WORK REQUIRED: Copy out each line of the listing that has the word "views" in it.

RECORDS:
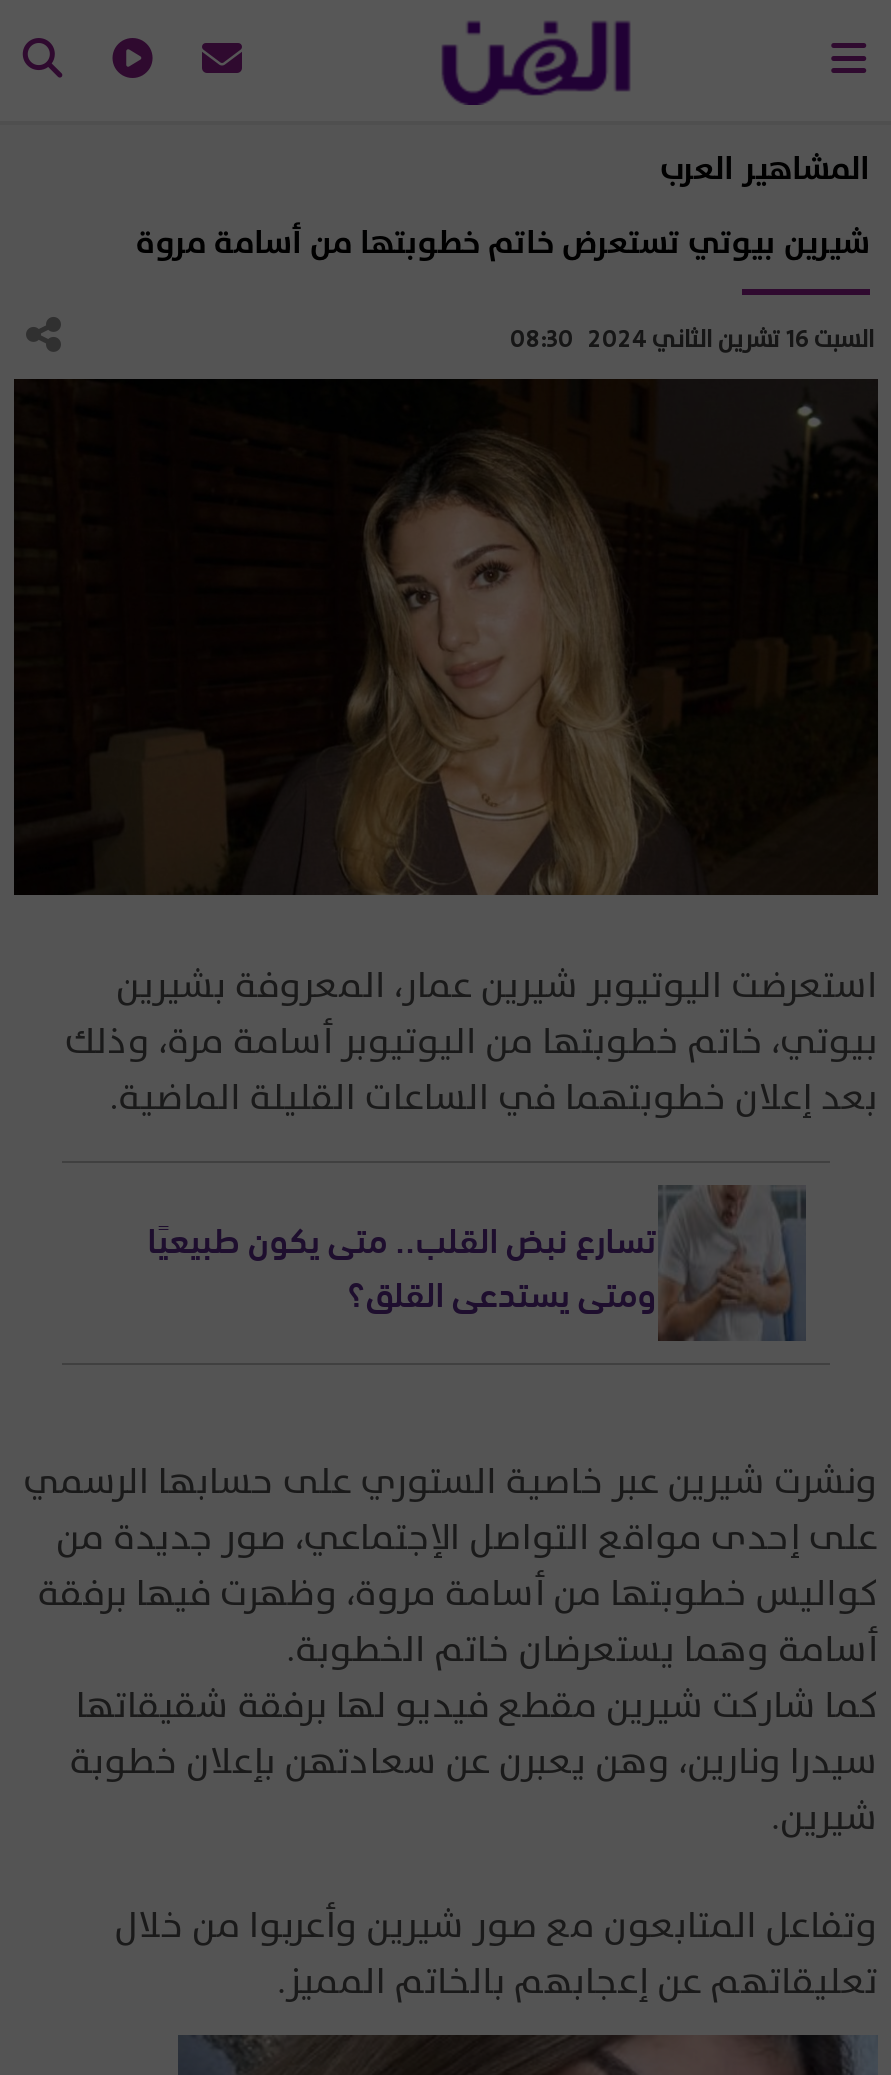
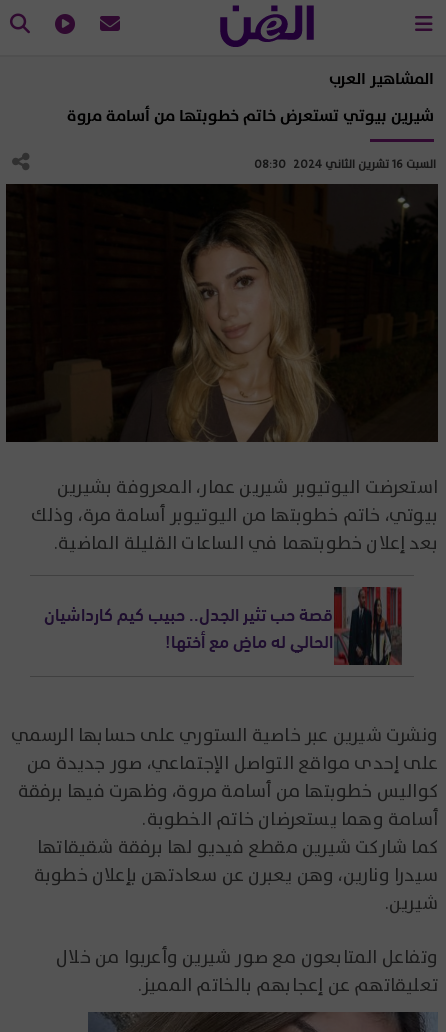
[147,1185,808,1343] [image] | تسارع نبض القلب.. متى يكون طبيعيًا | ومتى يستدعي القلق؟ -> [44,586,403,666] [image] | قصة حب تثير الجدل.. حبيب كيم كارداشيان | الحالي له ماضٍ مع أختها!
...
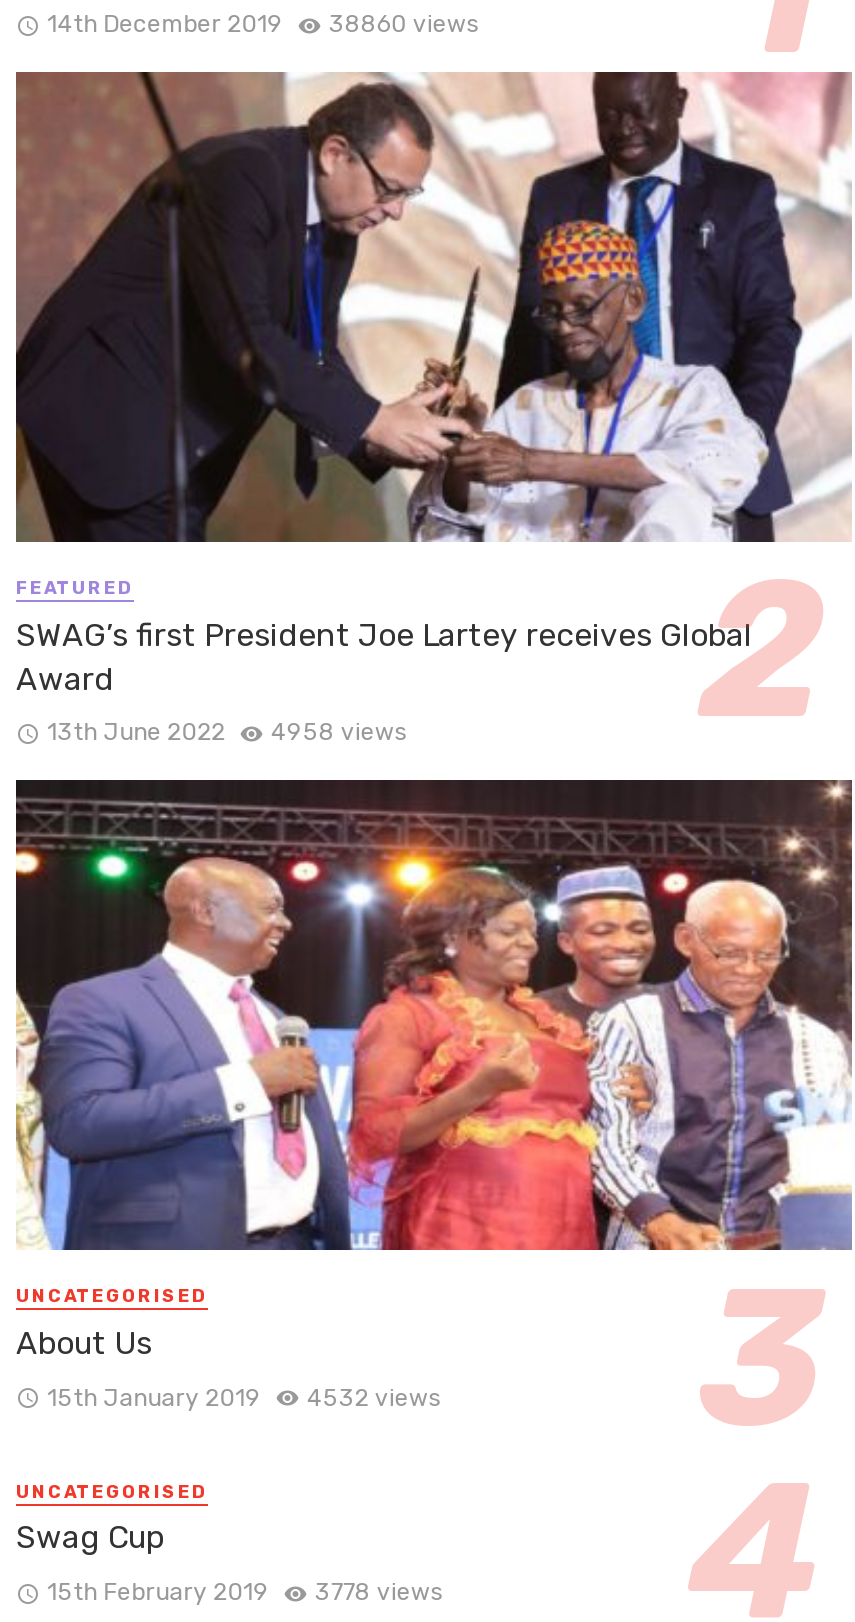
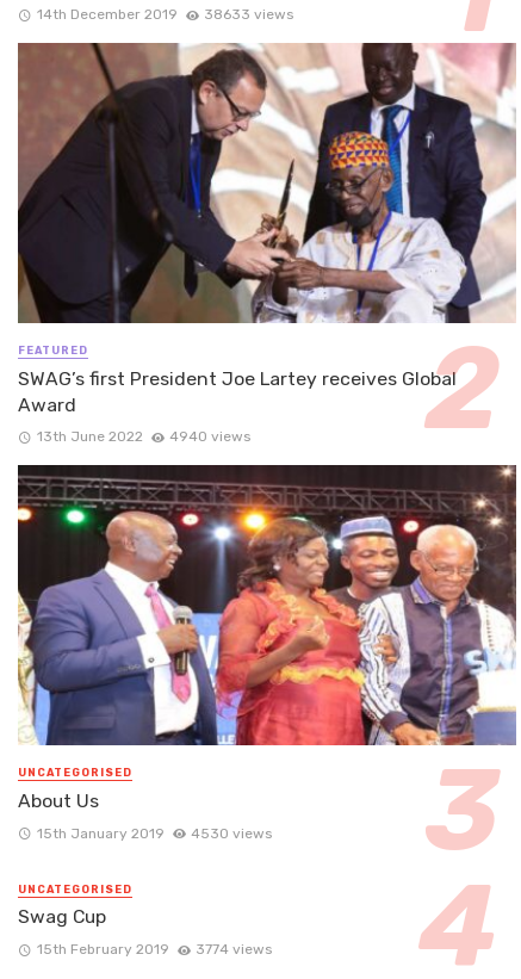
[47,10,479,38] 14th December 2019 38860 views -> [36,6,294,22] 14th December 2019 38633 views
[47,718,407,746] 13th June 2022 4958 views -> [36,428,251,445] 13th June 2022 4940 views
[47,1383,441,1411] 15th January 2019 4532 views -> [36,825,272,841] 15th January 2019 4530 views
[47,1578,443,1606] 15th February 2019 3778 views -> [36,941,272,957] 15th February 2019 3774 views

RESPONSE TO THE TASK:
[47,10,479,38] 14th December 2019 38860 views -> [36,6,294,22] 14th December 2019 38633 views
[47,718,407,746] 13th June 2022 4958 views -> [36,428,251,445] 13th June 2022 4940 views
[47,1383,441,1411] 15th January 2019 4532 views -> [36,825,272,841] 15th January 2019 4530 views
[47,1578,443,1606] 15th February 2019 3778 views -> [36,941,272,957] 15th February 2019 3774 views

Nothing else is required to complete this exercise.